Task requirements —
Make an exact copy of every entry below, with the pictures left out.

Record excerpts Block Start

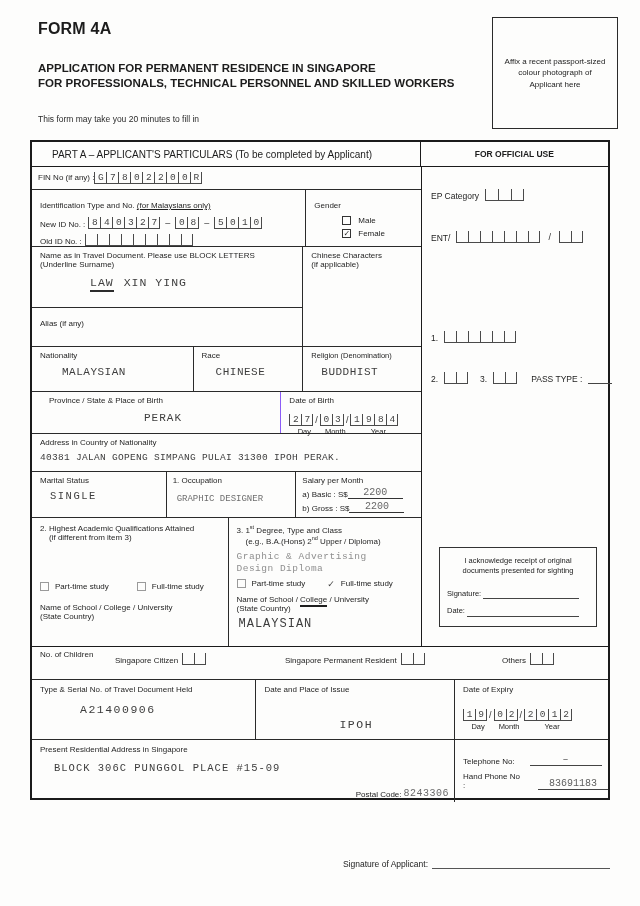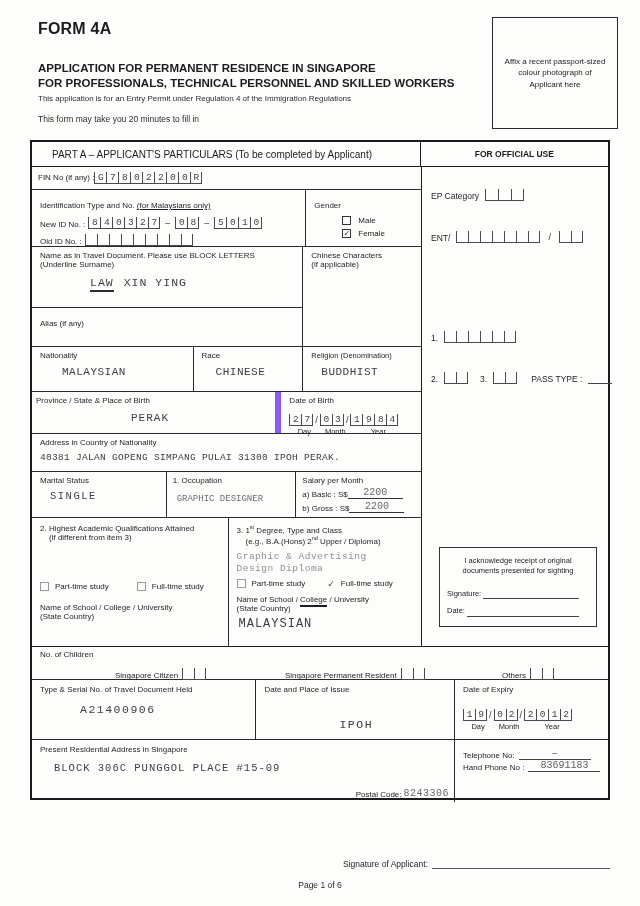"This application is for an" div.subtitle { html: <div>This application is for an Entry Permit under Regulation 4 of the Immigration Regulations</div> -> none }
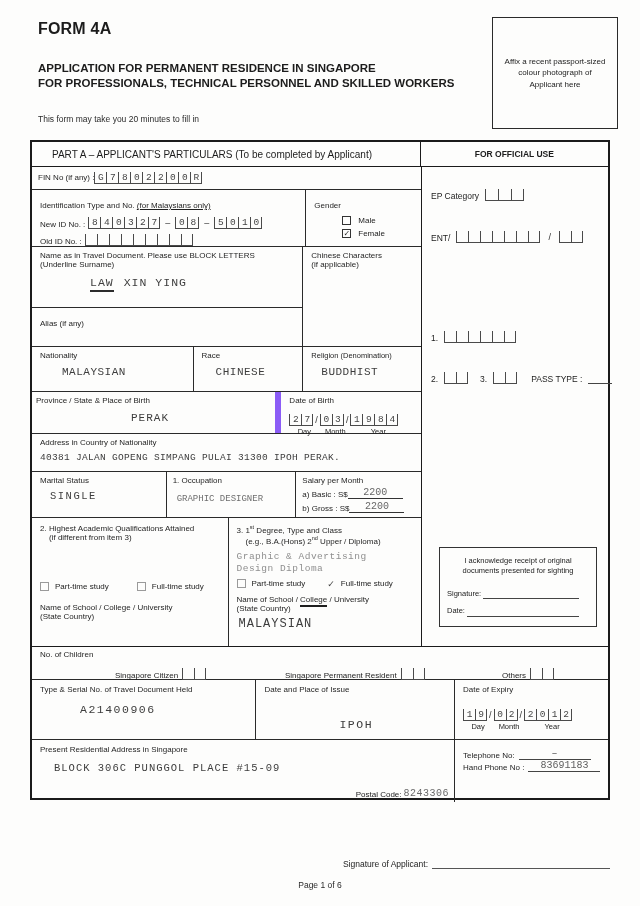"Province / State & Place" .prov-c1 { border-right: 6px solid #8b5cf6 -> 1px solid #8b5cf6; padding: 4px 0 0 4px -> 4px 0 0 17px }
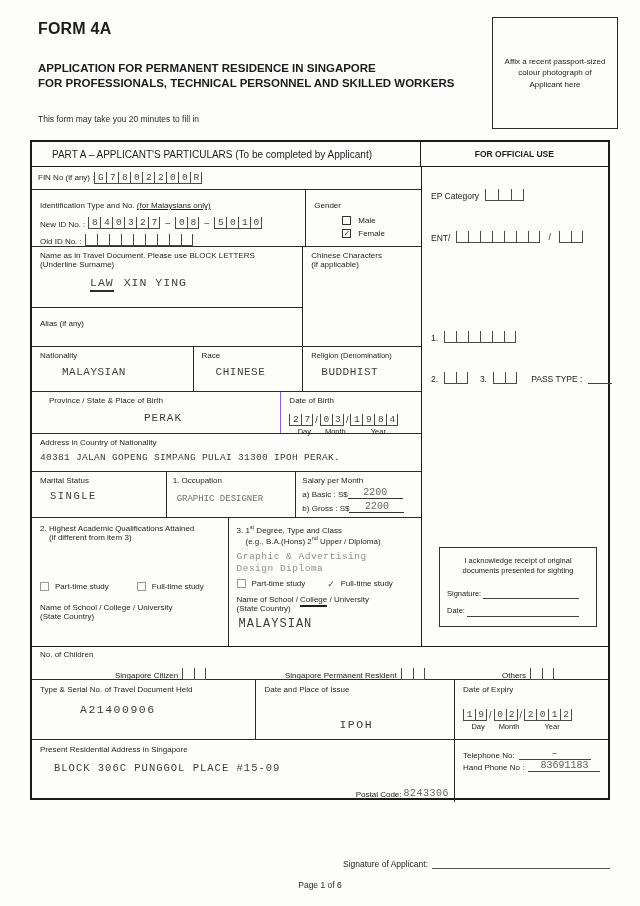"Singapore Citizen" .child-grp { top: 21px -> 6px }
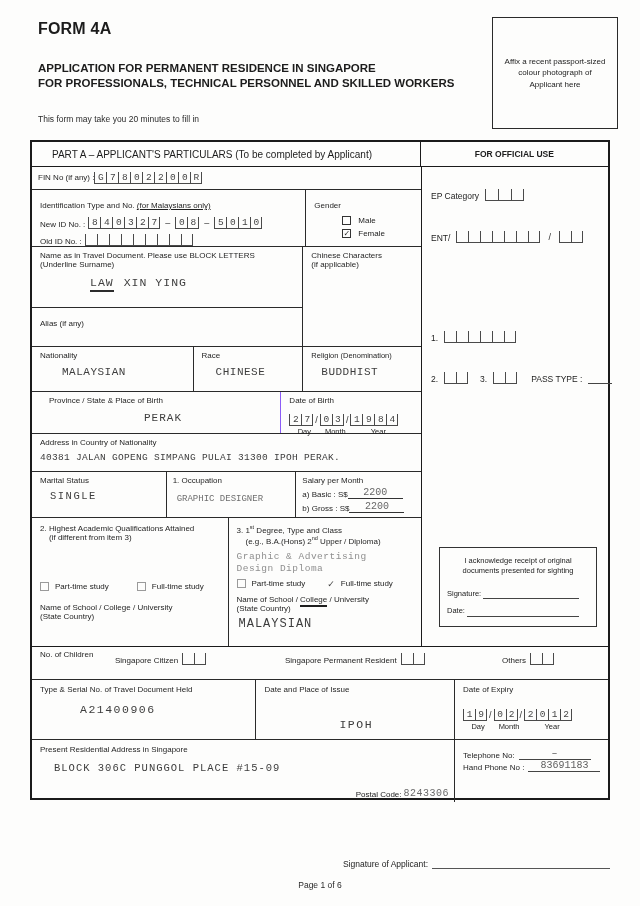"Telephone No:" .ph-row { gap: 4px -> 15px; margin-top: none -> 6px }
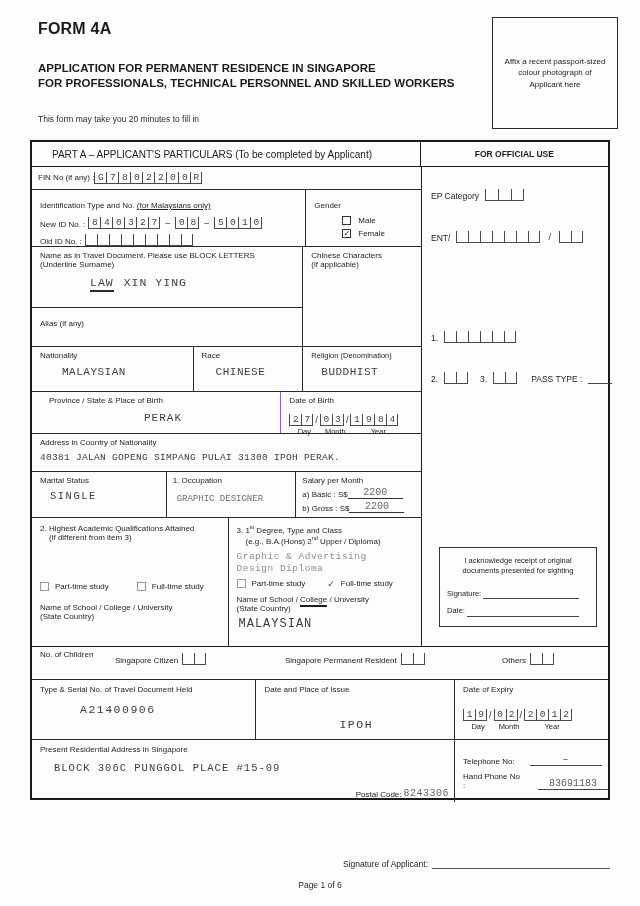"Page 1 of 6" div.page-num { html: <div>Page 1 of 6</div> -> none }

Record excerpts Block End

Task output —
"This application is for an" div.subtitle { html: <div>This application is for an Entry Permit under Regulation 4 of the Immigration Regulations</div> -> none }
"Province / State & Place" .prov-c1 { border-right: 6px solid #8b5cf6 -> 1px solid #8b5cf6; padding: 4px 0 0 4px -> 4px 0 0 17px }
"Singapore Citizen" .child-grp { top: 21px -> 6px }
"Telephone No:" .ph-row { gap: 4px -> 15px; margin-top: none -> 6px }
"Page 1 of 6" div.page-num { html: <div>Page 1 of 6</div> -> none }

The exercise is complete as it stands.